Nothing but the lines from the one containing "margin: 0 16px" to the end of the records that follow should be transcribed, each exactly, with the pictures left out.

▶ [RECORDS SHOWN]
──────────────────────────────

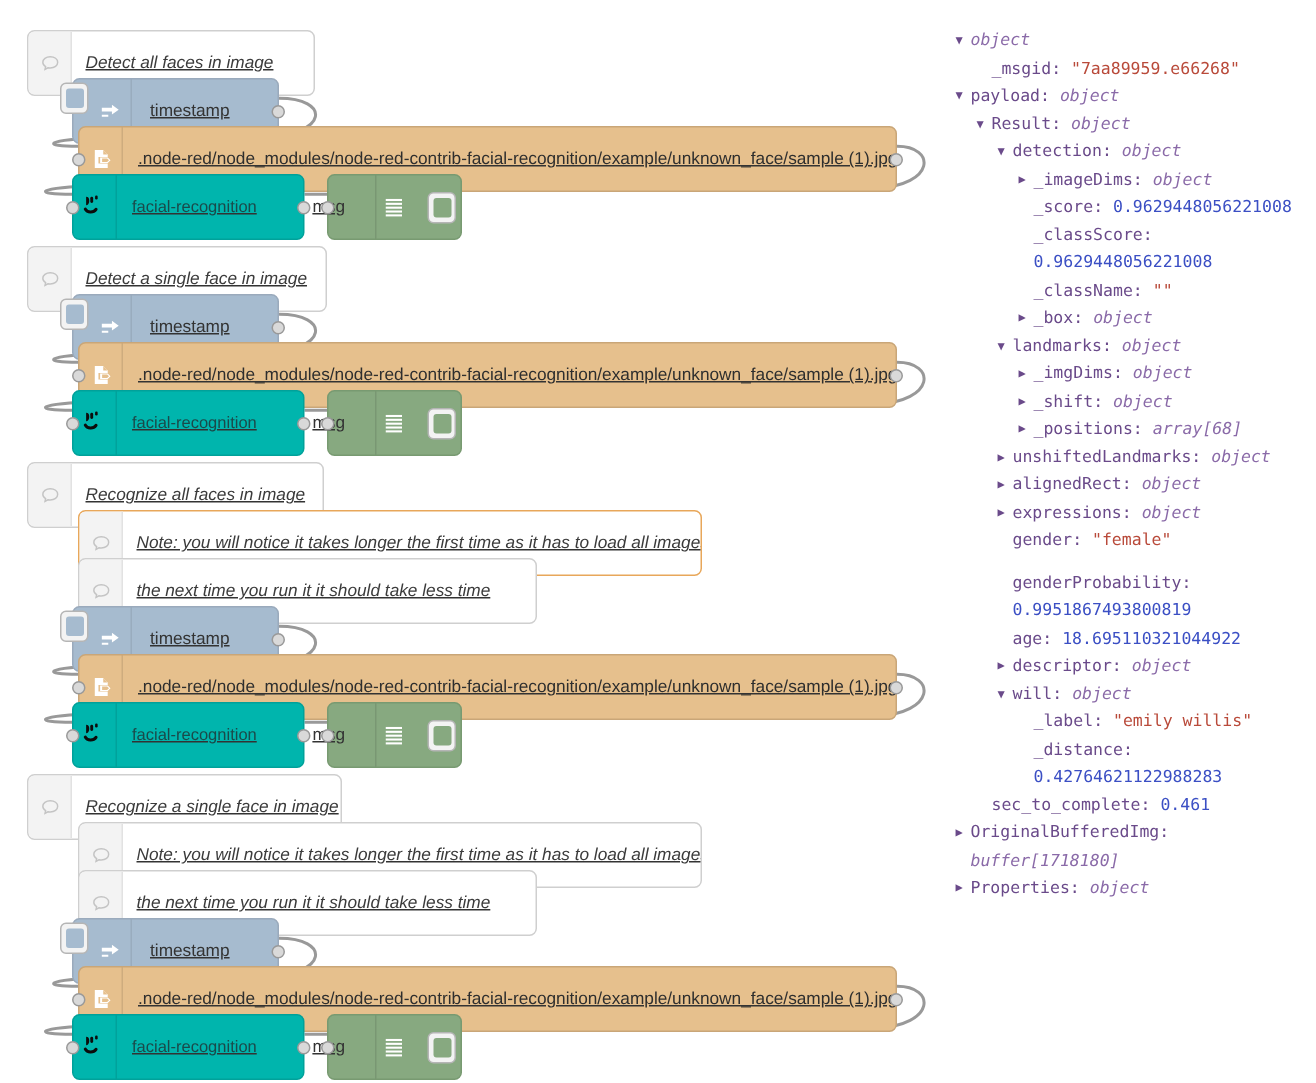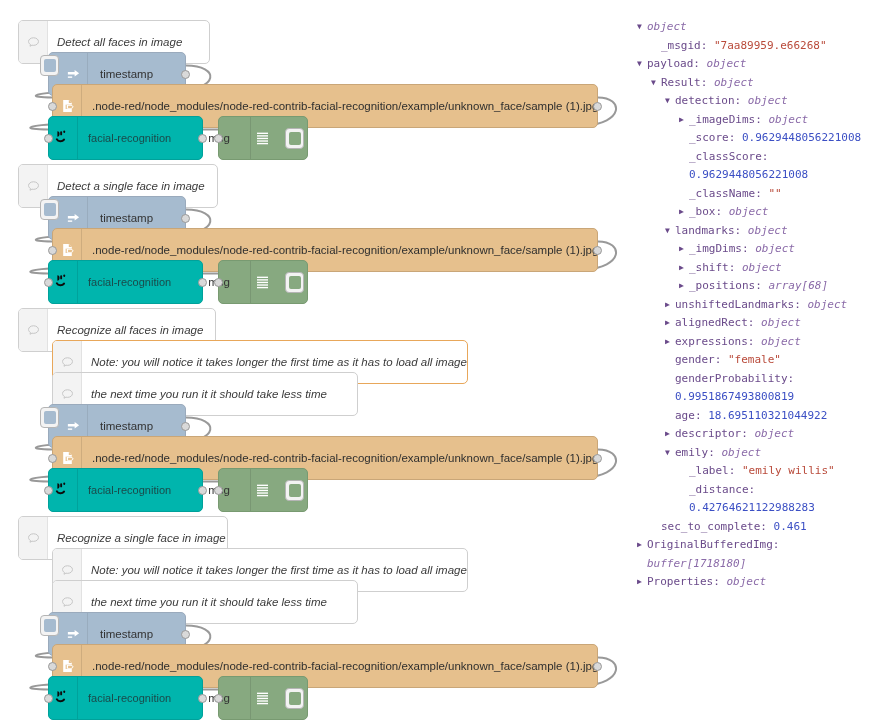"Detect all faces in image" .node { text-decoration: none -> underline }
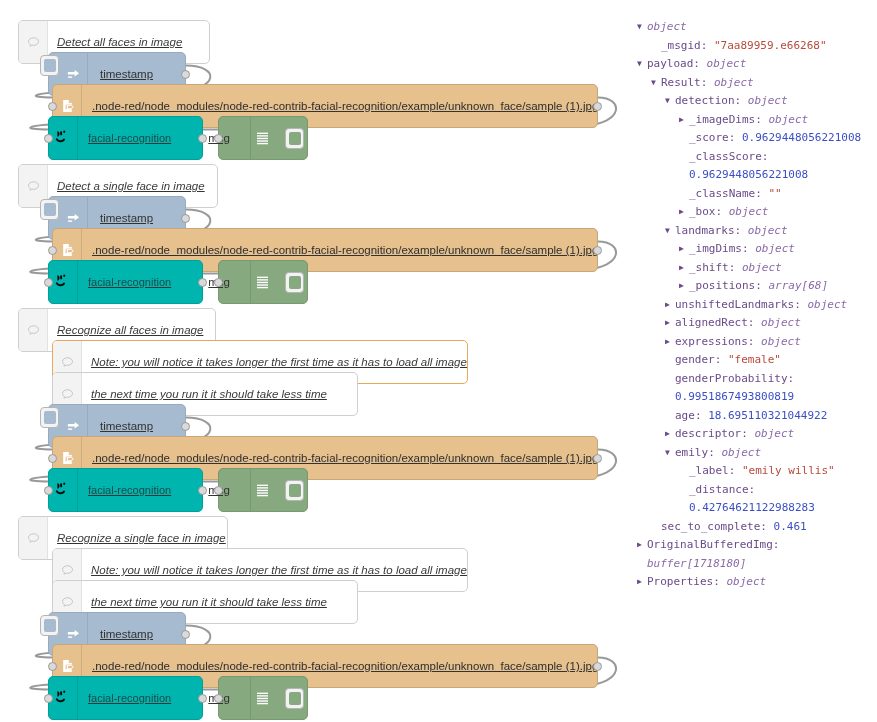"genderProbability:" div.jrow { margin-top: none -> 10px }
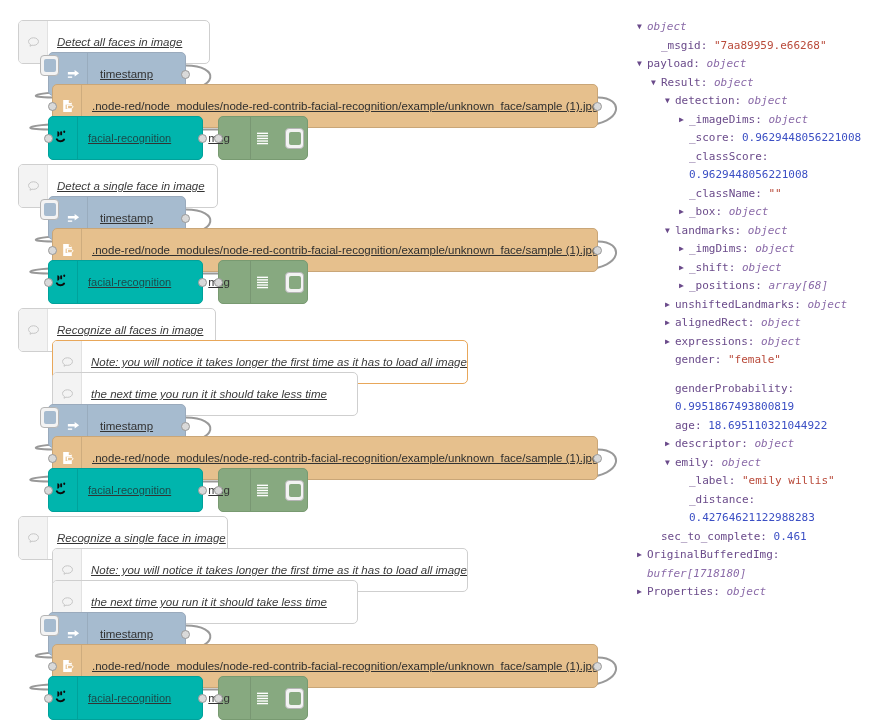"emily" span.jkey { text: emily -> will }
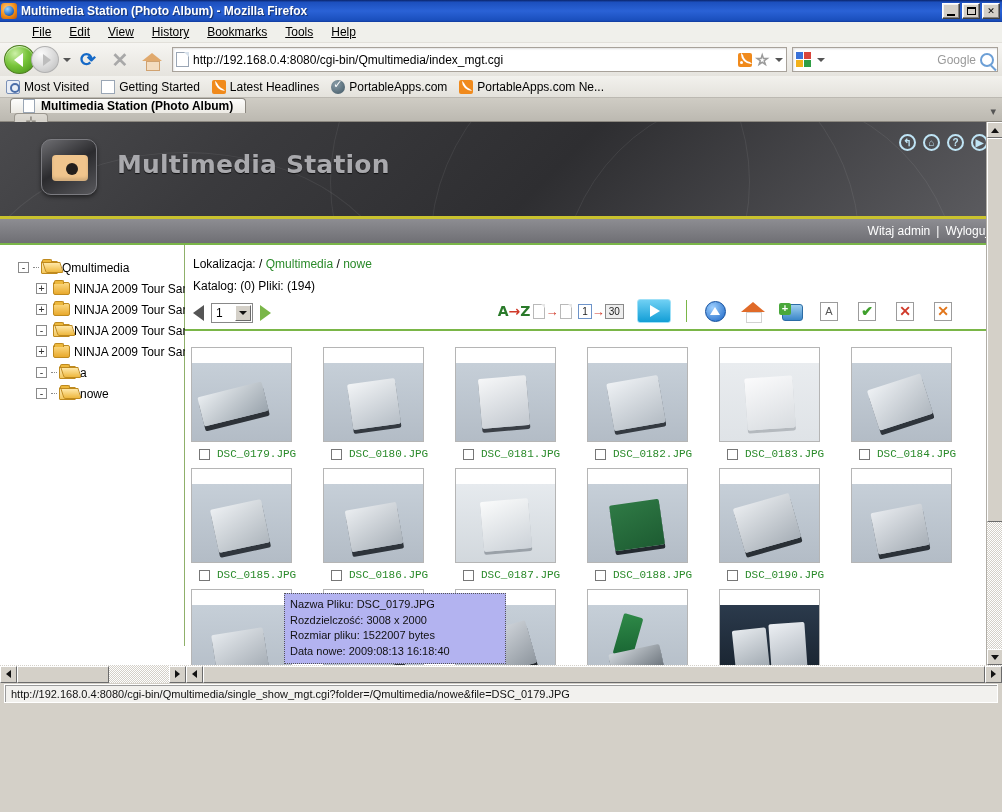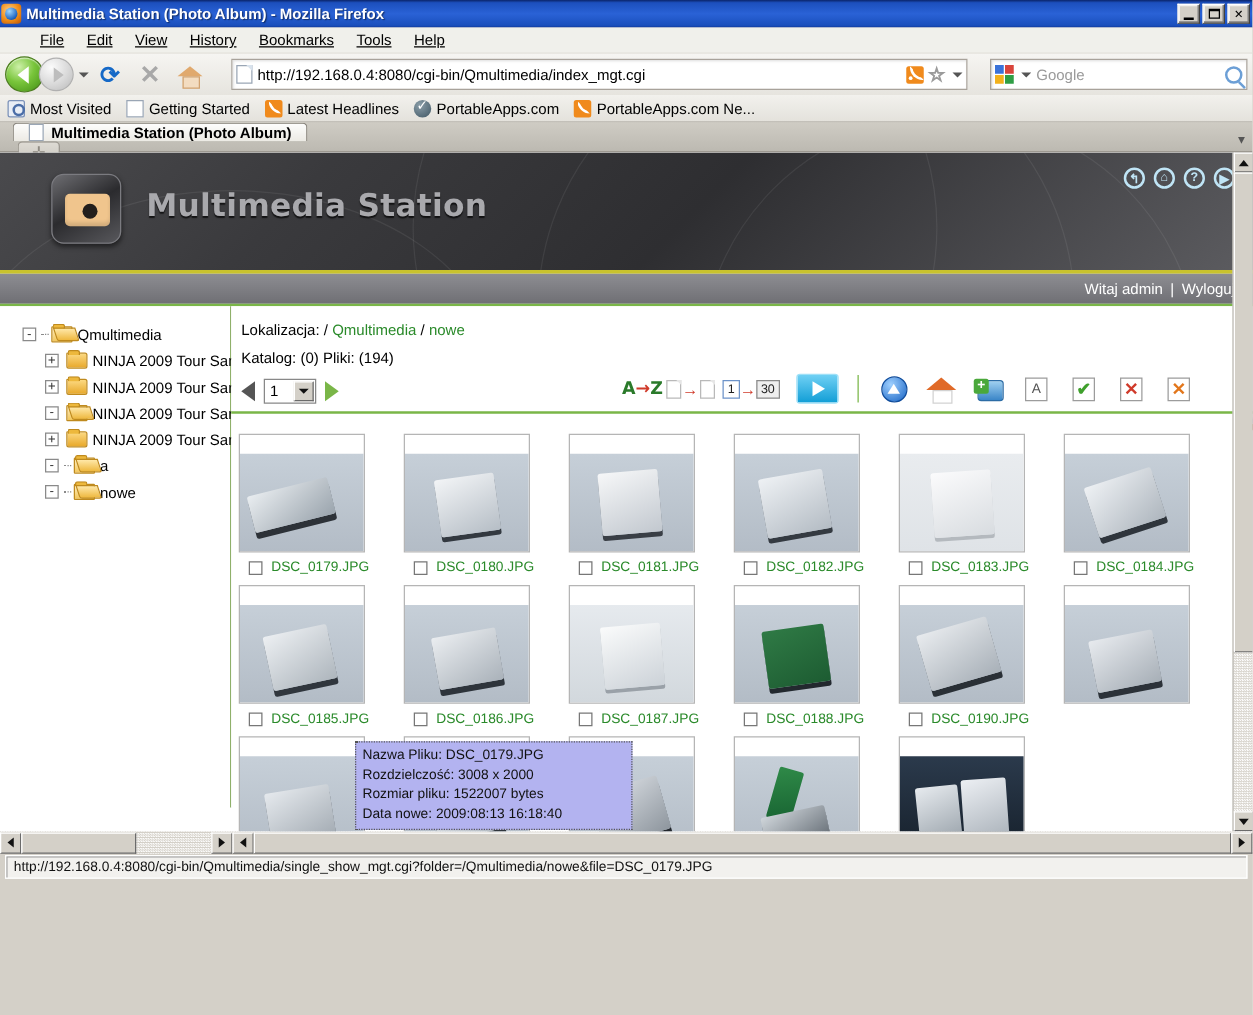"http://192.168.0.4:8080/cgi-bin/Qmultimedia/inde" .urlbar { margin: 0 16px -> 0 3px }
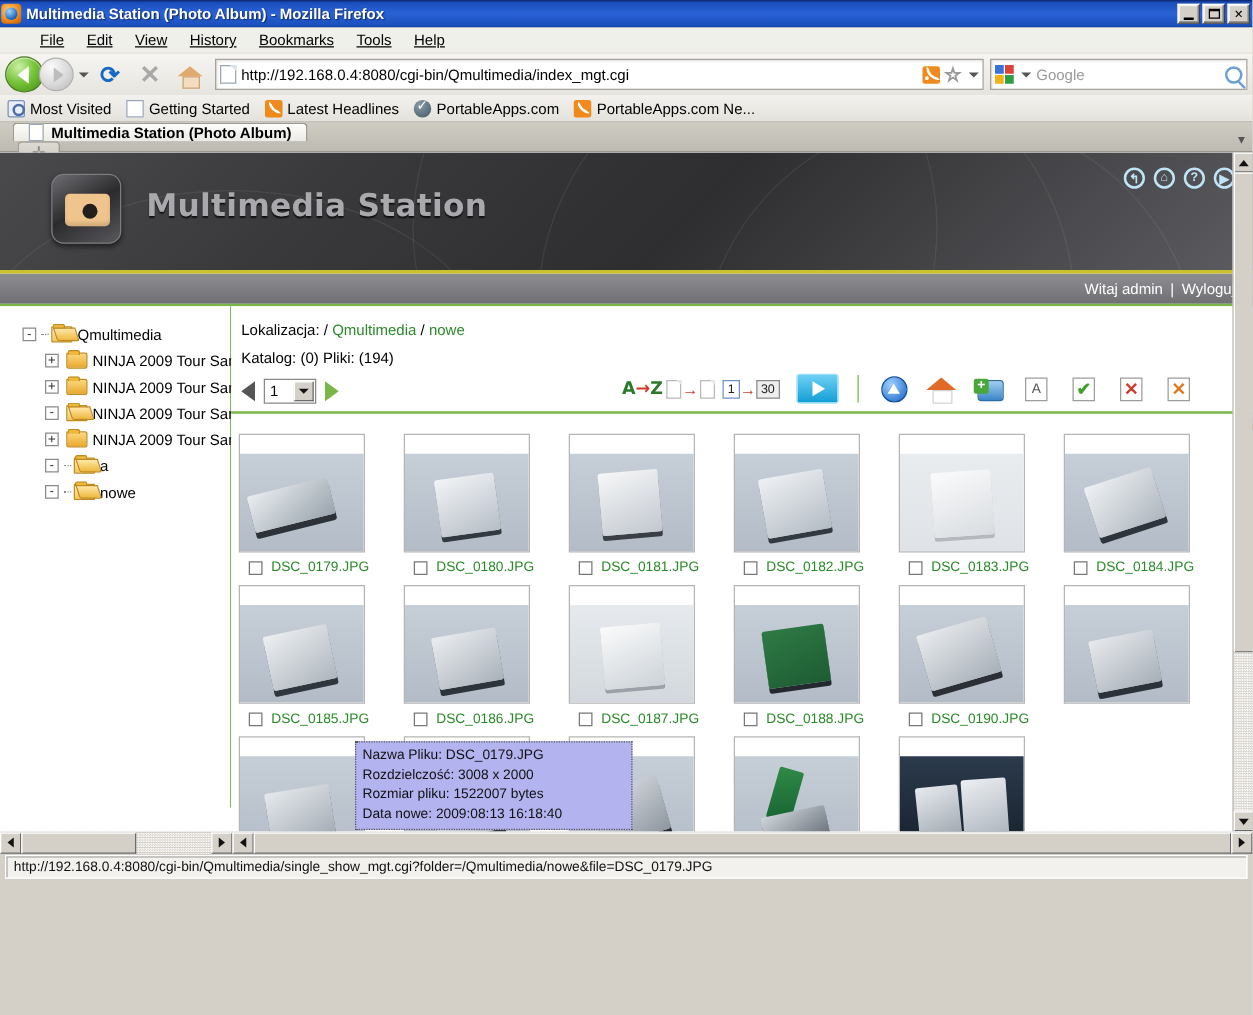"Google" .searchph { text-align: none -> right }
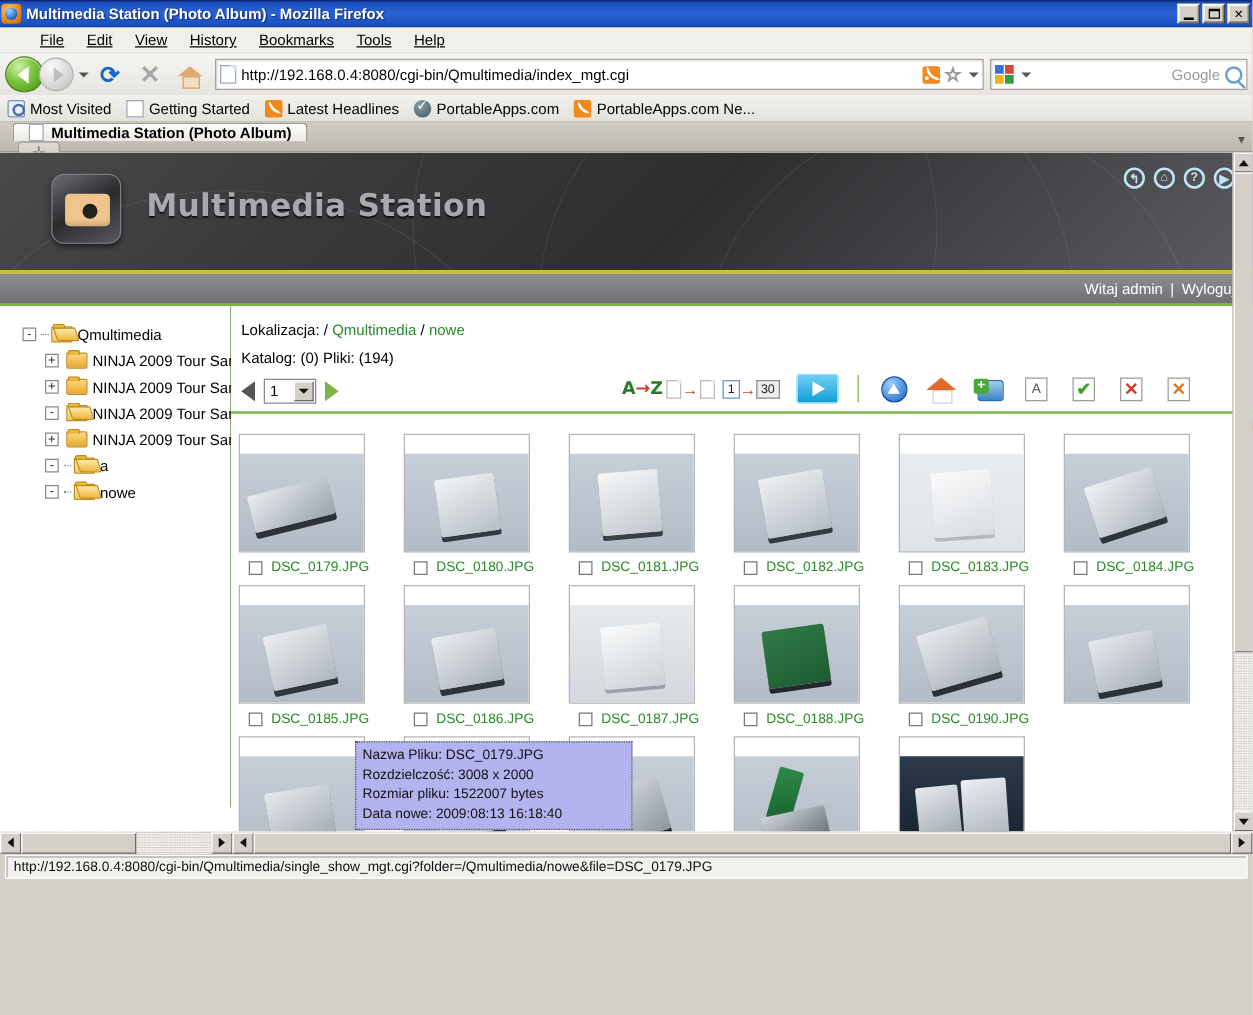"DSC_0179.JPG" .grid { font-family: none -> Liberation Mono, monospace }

──────────────────────────────

▶ [RESULT BELOW]
"http://192.168.0.4:8080/cgi-bin/Qmultimedia/inde" .urlbar { margin: 0 16px -> 0 3px }
"Google" .searchph { text-align: none -> right }
"DSC_0179.JPG" .grid { font-family: none -> Liberation Mono, monospace }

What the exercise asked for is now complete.